I recently posted a then-and-now picture of myself and my weight loss. In the picture I said, “what a difference 9 months can make,” but the truth is I only started my weight loss journey in October (It’s just hard to find full body shots of myself, so the most recent was from nine months ago), so really I’ve lost about 25 pounds in a bit less than six months. I got a lot of positive comments (THANK YOU!), and a few questions about how I’ve done it. I thought it easier to write it in a blog post rather than try to comment with the answer, which is why I veer away from homeschooling for one minute to present to you:
The Five Secrets of My Weight Loss Success
One Bite at a Time
I have tried fad diets in the past, and while I might lose some weight in the beginning, I can’t stick with them and it all comes back. This time, I didn’t go into it with the intention of losing x amount of weight as fast as possible (though I did set a goal weight, but on no time limit), I just committed to making healthier decisions, like making sure each day begins with a green smoothie instead of a Pop Tart, or starting dinner with a big salad instead of immediately reaching for the garlic bread.
Don’t Give Up
Oh, you might think this means don’t get frustrated, but not really. Yes, that’s important, and to make that easier I say don’t give up any food you love. For me, my weaknesses are sugar and alcohol. Obviously I needed to limit my consumption of these things in order to lose weight and be healthier, but I would freak out if I knew I could never have those things again. It would never work. So I chose not to give up these items, but rather save them for special occasions (like, say, Friday) and make sure I enjoy really good quality sugar or alcohol items instead of just eating whatever processed nonsense is in front of my face.
C’mon Get App-y
Holding myself accountable has been the biggest piece of the puzzle. My friend Crystal recommended the Pact app, and it has made such a difference. With Pact, you can earn money for completing your weekly goals. The goals include logging your daily food intake, eating fresh fruits & veggies, and working out. You set your goals, so you can start as small as you’d like. I started with logging my food every day, eating one fruit/ veggie each day, and working out 3 days. Now I’m up to logging three veggies/day and working out five days. Like I said, you earn money, but you also have to pay money if you miss, which really adds some motivation to make sure I cram in those fresh foods at the end of the week. Working out can include a 30-minute workout, visit to the gym, or logging 10,000 steps per day on your Fitbit (or other sync-able device). My Fitbit is my new best friend, and we have been known to stay up late together pacing the house to make sure I get my 10k steps for the day. I also use My Fitness Pal to log my meals. When you see how many calories is in that cinnamon roll, it really makes it harder to enjoy. Trust me, I am currently sitting here with a green smoothie when what I really wanted this morning was a can of Pillsbury cinnamon rolls. Right now I’m grumbling, but I will definitely appreciate it when dinner comes around and I can eat more than a dry salad because I still have some daily calories left. (Let me add, sometimes I don’t make that decision. Sometimes, like I said in the second tip, I choose to have the cinnamon rolls instead, because I don’t believe in denying myself foods I love. When that happens, I try my best to do better through the day, or I start over again tomorrow— I just don’t let the cinnamon rolls be an every day occurrence.)

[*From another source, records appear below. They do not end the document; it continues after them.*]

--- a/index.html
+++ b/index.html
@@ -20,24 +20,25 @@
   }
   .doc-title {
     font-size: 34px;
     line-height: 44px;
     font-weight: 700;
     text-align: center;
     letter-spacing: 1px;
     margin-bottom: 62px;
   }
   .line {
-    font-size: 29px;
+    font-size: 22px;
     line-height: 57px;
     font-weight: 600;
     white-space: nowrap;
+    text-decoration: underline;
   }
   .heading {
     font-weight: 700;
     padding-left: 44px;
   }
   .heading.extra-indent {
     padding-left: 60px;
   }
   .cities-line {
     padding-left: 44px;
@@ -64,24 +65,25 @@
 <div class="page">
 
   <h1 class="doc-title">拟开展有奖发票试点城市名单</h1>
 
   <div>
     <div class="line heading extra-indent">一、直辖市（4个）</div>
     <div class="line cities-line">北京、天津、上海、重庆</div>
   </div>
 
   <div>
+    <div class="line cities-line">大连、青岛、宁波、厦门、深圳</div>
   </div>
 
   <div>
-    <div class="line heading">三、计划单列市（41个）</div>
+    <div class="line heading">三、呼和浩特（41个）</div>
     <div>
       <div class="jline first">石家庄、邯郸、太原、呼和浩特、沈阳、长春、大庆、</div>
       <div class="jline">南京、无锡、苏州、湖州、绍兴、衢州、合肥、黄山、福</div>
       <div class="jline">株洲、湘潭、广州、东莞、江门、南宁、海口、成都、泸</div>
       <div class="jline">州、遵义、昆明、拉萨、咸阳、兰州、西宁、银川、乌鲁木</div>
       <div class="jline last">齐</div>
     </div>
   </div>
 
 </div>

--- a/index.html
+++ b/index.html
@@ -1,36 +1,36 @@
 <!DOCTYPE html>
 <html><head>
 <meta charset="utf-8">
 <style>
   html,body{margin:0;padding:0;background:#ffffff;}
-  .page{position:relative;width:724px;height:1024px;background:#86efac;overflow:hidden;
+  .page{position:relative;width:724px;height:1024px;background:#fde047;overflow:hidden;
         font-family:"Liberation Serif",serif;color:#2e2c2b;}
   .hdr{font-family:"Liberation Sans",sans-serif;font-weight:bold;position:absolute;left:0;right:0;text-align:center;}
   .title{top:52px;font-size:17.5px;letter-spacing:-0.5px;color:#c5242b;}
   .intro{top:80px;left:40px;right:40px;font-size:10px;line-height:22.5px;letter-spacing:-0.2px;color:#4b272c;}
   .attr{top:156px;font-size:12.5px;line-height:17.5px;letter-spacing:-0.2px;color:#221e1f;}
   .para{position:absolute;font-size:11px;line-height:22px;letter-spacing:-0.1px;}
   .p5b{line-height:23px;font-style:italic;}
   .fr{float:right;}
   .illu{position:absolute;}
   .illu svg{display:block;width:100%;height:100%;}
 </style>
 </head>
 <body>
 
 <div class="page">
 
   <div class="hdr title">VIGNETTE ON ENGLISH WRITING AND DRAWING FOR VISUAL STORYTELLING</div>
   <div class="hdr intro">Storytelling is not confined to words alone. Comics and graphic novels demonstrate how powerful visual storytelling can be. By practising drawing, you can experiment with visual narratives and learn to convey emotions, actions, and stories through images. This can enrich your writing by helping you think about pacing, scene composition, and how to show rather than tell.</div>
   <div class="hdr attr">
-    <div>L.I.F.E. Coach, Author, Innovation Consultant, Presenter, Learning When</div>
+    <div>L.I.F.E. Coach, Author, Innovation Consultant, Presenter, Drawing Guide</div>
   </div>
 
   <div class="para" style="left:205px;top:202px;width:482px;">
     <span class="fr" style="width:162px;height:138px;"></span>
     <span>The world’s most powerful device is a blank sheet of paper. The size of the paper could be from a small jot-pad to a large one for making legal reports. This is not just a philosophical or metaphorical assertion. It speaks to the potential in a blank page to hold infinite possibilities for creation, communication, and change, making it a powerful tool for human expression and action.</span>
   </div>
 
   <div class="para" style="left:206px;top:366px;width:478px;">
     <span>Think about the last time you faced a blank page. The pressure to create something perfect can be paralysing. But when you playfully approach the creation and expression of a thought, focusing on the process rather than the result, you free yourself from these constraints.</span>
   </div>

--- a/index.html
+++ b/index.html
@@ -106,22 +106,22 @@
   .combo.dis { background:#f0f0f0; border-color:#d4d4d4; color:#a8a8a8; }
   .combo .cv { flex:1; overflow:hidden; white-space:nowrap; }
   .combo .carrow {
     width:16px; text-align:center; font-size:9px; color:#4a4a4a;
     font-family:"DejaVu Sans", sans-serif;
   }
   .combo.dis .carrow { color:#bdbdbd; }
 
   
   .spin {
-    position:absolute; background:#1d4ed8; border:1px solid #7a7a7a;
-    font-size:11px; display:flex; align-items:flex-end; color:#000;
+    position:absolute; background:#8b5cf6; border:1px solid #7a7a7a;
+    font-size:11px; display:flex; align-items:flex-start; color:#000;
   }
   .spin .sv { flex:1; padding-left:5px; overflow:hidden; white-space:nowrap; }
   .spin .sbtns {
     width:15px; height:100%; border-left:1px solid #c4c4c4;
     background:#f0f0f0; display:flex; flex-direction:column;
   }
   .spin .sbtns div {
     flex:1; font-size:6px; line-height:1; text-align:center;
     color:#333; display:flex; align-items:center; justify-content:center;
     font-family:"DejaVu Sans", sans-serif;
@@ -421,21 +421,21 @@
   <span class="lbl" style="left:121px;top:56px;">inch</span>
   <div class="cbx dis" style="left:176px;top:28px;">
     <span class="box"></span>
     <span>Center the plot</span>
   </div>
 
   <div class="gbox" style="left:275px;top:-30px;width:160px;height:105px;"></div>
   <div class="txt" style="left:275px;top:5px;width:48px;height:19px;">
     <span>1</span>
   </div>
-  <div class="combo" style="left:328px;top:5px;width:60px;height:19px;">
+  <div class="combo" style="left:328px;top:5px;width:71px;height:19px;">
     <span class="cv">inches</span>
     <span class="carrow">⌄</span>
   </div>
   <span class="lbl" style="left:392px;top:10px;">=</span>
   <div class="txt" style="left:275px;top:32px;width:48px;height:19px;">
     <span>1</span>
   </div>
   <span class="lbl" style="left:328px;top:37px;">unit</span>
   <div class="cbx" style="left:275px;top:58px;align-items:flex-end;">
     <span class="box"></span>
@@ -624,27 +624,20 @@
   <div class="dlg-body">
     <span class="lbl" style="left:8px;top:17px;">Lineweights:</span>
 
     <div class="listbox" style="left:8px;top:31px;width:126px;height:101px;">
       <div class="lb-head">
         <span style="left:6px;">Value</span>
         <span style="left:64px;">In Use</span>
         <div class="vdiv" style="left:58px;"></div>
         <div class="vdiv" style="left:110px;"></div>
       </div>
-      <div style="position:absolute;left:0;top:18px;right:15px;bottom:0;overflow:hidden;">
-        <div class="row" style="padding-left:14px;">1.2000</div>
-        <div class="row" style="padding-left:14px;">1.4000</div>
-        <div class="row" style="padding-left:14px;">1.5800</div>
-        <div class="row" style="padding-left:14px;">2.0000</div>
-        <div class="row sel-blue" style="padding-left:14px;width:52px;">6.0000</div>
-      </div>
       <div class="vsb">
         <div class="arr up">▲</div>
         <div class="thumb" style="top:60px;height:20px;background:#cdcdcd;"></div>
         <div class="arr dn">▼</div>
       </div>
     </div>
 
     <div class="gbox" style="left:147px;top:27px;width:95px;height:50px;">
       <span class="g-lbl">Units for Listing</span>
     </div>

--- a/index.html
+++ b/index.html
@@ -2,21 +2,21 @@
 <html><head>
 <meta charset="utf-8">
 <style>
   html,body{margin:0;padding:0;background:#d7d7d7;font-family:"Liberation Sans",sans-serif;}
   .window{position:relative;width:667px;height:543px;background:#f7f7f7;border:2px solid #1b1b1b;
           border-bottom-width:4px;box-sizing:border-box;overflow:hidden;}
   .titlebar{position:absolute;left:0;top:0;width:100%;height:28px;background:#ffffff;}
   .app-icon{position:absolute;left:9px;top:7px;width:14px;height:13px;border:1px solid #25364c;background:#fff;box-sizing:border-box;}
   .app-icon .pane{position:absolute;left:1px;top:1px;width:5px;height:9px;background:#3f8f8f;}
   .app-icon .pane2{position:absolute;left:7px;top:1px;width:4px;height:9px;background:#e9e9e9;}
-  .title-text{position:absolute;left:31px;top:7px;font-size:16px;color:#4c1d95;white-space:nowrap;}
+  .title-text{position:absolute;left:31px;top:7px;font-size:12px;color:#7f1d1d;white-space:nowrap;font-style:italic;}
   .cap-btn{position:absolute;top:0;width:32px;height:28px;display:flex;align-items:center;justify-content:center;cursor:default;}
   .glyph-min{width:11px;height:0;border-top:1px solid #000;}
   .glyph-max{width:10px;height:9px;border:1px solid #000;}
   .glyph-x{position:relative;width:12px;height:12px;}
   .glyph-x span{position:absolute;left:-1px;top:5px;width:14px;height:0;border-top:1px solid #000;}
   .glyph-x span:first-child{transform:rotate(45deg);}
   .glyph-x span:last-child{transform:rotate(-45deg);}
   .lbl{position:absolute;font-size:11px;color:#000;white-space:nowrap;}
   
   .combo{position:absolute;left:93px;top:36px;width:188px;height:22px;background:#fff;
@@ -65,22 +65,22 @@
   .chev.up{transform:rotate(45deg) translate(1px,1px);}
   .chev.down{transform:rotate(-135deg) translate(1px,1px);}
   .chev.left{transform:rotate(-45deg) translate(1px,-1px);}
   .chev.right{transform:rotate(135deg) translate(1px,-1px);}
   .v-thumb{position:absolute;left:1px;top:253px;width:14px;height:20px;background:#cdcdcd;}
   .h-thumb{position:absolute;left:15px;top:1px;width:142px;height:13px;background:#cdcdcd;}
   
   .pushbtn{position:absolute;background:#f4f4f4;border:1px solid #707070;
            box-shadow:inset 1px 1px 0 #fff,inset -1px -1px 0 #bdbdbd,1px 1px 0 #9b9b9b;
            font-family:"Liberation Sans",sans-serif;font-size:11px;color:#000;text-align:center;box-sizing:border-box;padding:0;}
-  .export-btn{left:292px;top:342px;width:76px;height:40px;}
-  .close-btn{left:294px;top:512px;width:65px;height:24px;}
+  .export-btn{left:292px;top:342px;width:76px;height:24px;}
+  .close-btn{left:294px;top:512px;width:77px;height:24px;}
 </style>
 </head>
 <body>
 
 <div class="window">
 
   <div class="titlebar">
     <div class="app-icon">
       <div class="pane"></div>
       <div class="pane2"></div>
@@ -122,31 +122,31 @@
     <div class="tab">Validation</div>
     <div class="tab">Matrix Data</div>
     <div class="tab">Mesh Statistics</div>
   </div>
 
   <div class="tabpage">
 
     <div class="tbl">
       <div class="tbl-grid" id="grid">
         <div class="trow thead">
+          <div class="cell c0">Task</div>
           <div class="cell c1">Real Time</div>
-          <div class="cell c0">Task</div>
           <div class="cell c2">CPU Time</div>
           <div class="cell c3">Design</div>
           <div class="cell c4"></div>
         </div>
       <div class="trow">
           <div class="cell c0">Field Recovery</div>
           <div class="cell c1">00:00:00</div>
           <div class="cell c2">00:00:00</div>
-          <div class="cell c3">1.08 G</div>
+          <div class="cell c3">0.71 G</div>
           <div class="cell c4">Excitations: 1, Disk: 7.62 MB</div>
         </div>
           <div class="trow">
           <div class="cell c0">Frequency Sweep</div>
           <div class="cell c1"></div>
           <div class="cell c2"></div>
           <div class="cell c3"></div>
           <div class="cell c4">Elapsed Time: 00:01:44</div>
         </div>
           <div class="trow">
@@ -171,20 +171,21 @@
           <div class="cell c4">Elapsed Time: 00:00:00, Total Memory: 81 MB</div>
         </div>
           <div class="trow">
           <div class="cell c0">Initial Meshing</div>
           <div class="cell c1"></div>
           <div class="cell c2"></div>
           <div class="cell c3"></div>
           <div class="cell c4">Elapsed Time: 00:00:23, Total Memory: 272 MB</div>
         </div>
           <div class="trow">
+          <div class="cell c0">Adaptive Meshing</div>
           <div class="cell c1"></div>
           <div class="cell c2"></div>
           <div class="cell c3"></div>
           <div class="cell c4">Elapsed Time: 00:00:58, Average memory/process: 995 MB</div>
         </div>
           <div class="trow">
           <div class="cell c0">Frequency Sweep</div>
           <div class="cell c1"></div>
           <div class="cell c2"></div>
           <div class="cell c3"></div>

I had no idea how sedentary I was until I bought a Fitbit. On one particularly lazy day recently, I looked at my steps and discovered I had only taken a little over 1,000 for the entire day! My kids are past the age of my needing to run after them constantly, so it’s very easy for me to be lazy and just not move much. Because of this, I’ve gotten in the habit of pacing, parking at the back of the parking lot (I realize the younger your kids are, the harder that one is to do), and dragging the family out for evening walks. My favorite trick these days is to grab my Kindle and pace the house. That’s become “me time.” I get to catch up on reading AND get a little physical activity.
I hate working out. I really do. And I really, really like junk food. To be honest, I don’t mind being fat that much. For a long time it was a whole lot easier to just say, “I would rather be fat than take up running/ quit eating carbs/ do whatever the latest craze is.” I made my change because I was sick and feared getting sicker. I developed asthma that has been difficult to control. My cholesterol is naturally high. My family has a history of high cholesterol, heart disease, and diabetes, all diseases made worse by excess weight and unhealthy lifestyle choices. I don’t care about living forever, but I would like to at least live long enough to enjoy seeing my children grow up and hold my grandchildren. So, I had to make the decision to live healthier, but that doesn’t mean I have to become a marathoner overnight. I think we spend a lot of time beating ourselves up about what we AREN’T doing and not taking credit for what we ARE. My husband and I recently did a 5K, but guess what? We walked it. That’s right, I still don’t run. Maybe someday I will start running (slowly). I think it would be good for my lungs. But right now I’m really proud that I can spend the afternoon walking around my great city and not have to stop to catch my breath. My body is not a rock-hard powerhouse, but I’m really proud of the weight I have lost and how much better I look. Don’t compare yourself to others, or even to who you might have been pre-kids, just be proud of who you are now and the steps you are taking to make yourself a healthier person.